I must never have looked at the book before. You can’t imagine how many animals there are that almost no one has ever heard of—sportive lemurs, needle-clawed bush babies, warty pigs, oriental spiny rats, punctated grass-mice, golden-rumped elephant shrews, and fairy armadillos, to pick a few at random. Such fabulous names—it’s obvious that among those creeping around in the jungle in pith helmets were at least a few mad poets. And what do you know about the ai? Next to nothing, I imagine. So you’ll be surprised to learn, as I just have, that it is a variety of three-toed sloth, even though it has, in fact, three fingers. For some reason the early naturalists were quite confused when it came to fingers and toes. This seems to me odd; are you ever confused about them? I wonder if it had anything to do with the fact that they wore gloves, the naturalists, I mean, in those days often wore gloves. All sloths have three toes. As for fingers, some have two and some have three. The ai (
Bradypus torquatus
) has three of each, that is, six at each end of it, evenly divided. It moves so slowly and hangs out (literally) in such damp leafy places that green algae grows on its fur. As has happened to me during the current monsoon, or so it seems. There is mildew on everything, and I myself am feeling quite mossy in spots. As for inactivity, I don’t think I’ve moved two hundred yards in the past two days. Where would I move to, with the rain coming down as if for Noah’s flood? The sloth is, I suppose, the only green mammal. That’s odd when you think about it, considering how many green creatures there are otherwise, grasshoppers and frogs, for example.
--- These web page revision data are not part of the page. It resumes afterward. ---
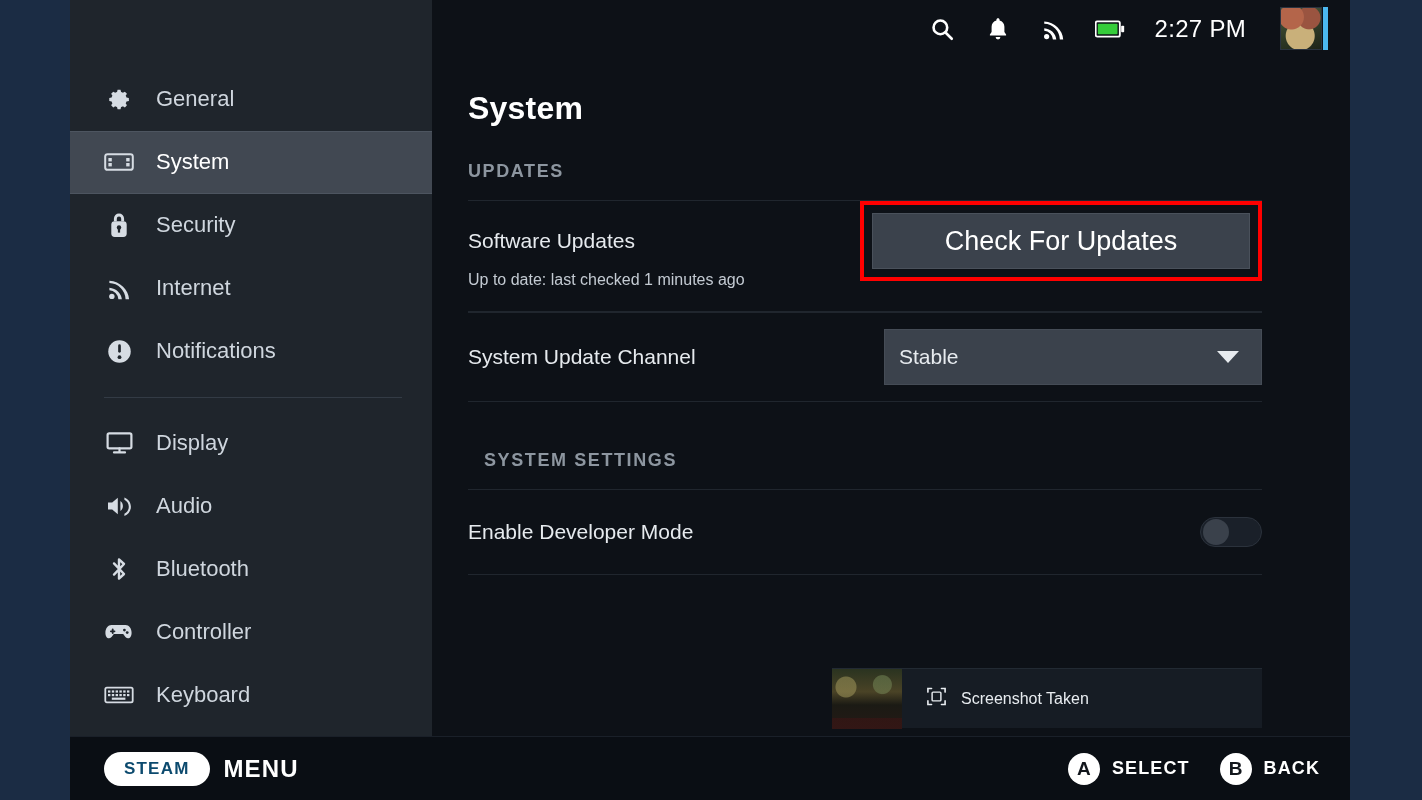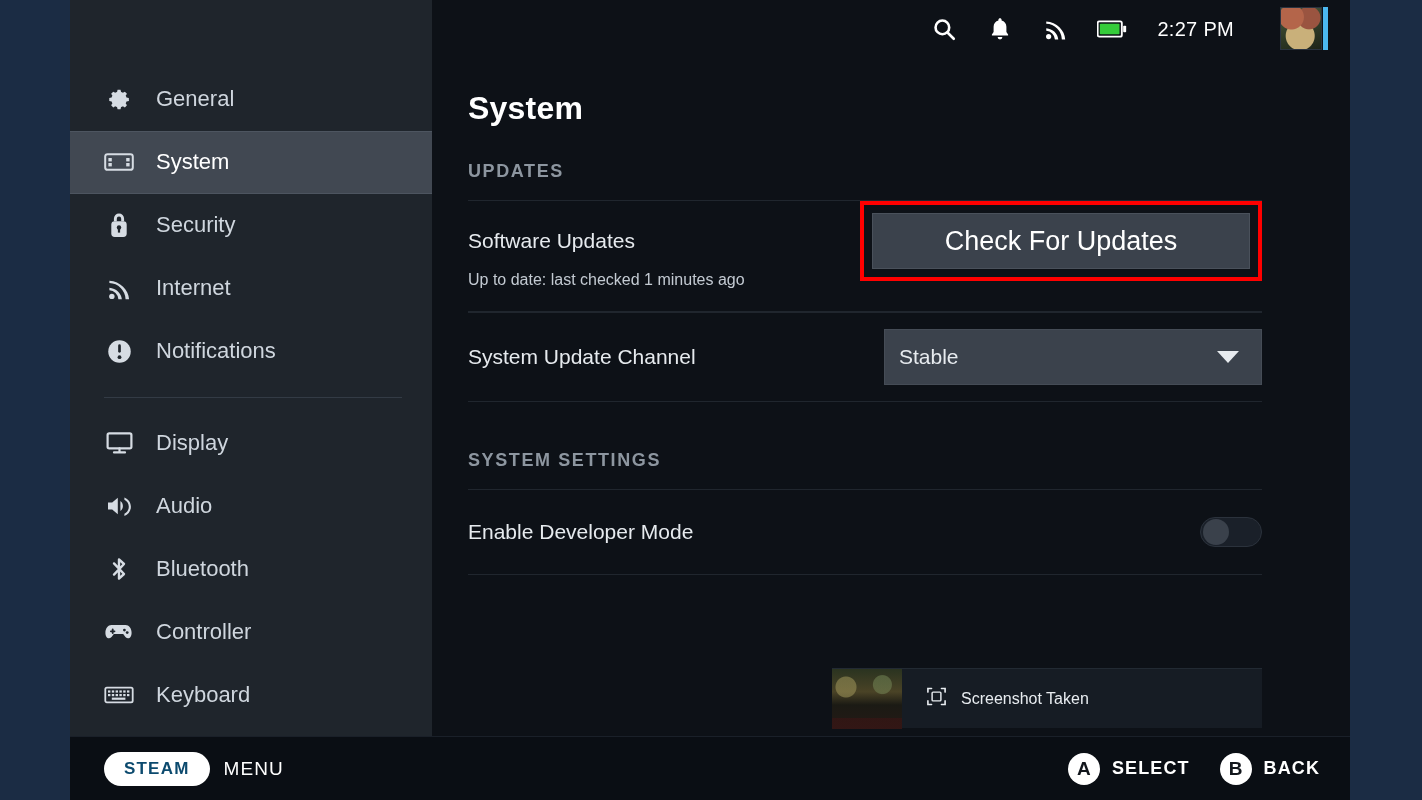--- a/index.html
+++ b/index.html
@@ -21,22 +21,22 @@
     position:absolute; right:0; top:0;
     height:58px; width:100%;
     display:flex; align-items:center; justify-content:flex-end;
     gap:26px; padding-right:22px;
     z-index:20; pointer-events:none;
   }
   .statusbar > * { pointer-events:auto; }
   .sb-icon { width:30px; height:30px; display:flex; align-items:center; justify-content:center; }
   .sb-icon svg { display:block; }
   .clock {
-    color:#ffffff; font-size:20px; letter-spacing:0.3px;
-    margin-left:4px; margin-right:20px;
+    color:#ffffff; font-size:24px; letter-spacing:0.3px;
+    margin-left:4px; margin-right:8px;
   }
   .avatar-wrap { position:relative; width:48px; height:44px; display:flex; }
   .avatar {
     width:43px; height:43px;
     background:
       radial-gradient(circle at 26% 22%, #b4654a 0 12px, transparent 13px),
       radial-gradient(circle at 70% 24%, #9a5440 0 11px, transparent 12px),
       radial-gradient(circle at 48% 68%, #c9b07a 0 14px, transparent 15px),
       linear-gradient(160deg,#4b5a3c 0%, #2f3a27 55%, #1e2418 100%);
     border:1px solid #2a3340;
@@ -170,21 +170,21 @@
     display:flex; align-items:center;
     padding:0 30px 0 34px;
     flex-shrink:0;
   }
   .steam-pill {
     background:#ffffff; color:#0c4a6e;
     font-size:17px; font-weight:bold; letter-spacing:1.2px;
     padding:7px 20px; border-radius:18px;
   }
   .footer-label {
-    color:#ffffff; font-size:19px; font-weight:normal;
+    color:#ffffff; font-size:24px; font-weight:bold;
     letter-spacing:1.1px; margin-left:14px;
   }
   .footer-right { margin-left:auto; display:flex; align-items:center; gap:30px; }
   .hint { display:flex; align-items:center; gap:12px; }
   .hint-key {
     width:32px; height:32px; border-radius:50%;
     background:#ffffff; color:#12161c;
     font-size:19px; font-weight:bold;
     display:flex; align-items:center; justify-content:center;
   }
@@ -382,21 +382,21 @@
       <div class="hr"></div>
       <div class="row" style="min-height:88px;">
         <div class="row-label">System Update Channel</div>
         <div class="select">
           <span>Stable</span>
           <span class="caret"></span>
         </div>
       </div>
       <div class="hr"></div>
 
-      <div class="section-label" style="margin-top:48px;">SYSTEM SETTINGS</div>
+      <div class="section-label" style="margin-top:48px;margin-left:16px;">SYSTEM SETTINGS</div>
       <div class="hr"></div>
       <div class="row" style="min-height:84px;">
         <div class="row-label">Enable Developer Mode</div>
         <div class="toggle">
           <div class="knob"></div>
         </div>
       </div>
       <div class="hr"></div>
 
       <div class="toast">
The green coloration is thought to help it hide from predators; from jaguars, I suppose, who must mistake it for a pile of leaves. The resourceful animal is, furthermore, alleged to breed colonies of “cockroach-like moths” in its green fur, though to what useful purpose the book doesn’t let on. Nor do I get a clear picture of those little creatures—I can’t imagine a less cockroach-like insect than a moth. I have not personally, even during the worst of my pluvial solitude, bred any of those, though I did a few nights ago find something awful crawling inside my pajama shirt. I had turned off the light and had just lain down on the bed. I always begin the night on my back, because it’s a yogic principle, and also lately because of the noise in my chest, which seems to become less intense in that position, or maybe just less audible, due to the soft pillow folding up around my ears. Though the creature must have been in there ever since my shower an hour earlier, it only began moving about when it found itself being crushed between my back and the mattress. It possessed, as I could tell from the texture of its walk, little spines along the backs of its legs. It was like being stabbed with rows of needles. I of course sprang up and tore off the shirt, pulling it violently off over my head. In the process I inadvertently flung the creature across the room—it struck the wall with a loud
tick
. It was quite dead when I found it in the morning; a large black beetle.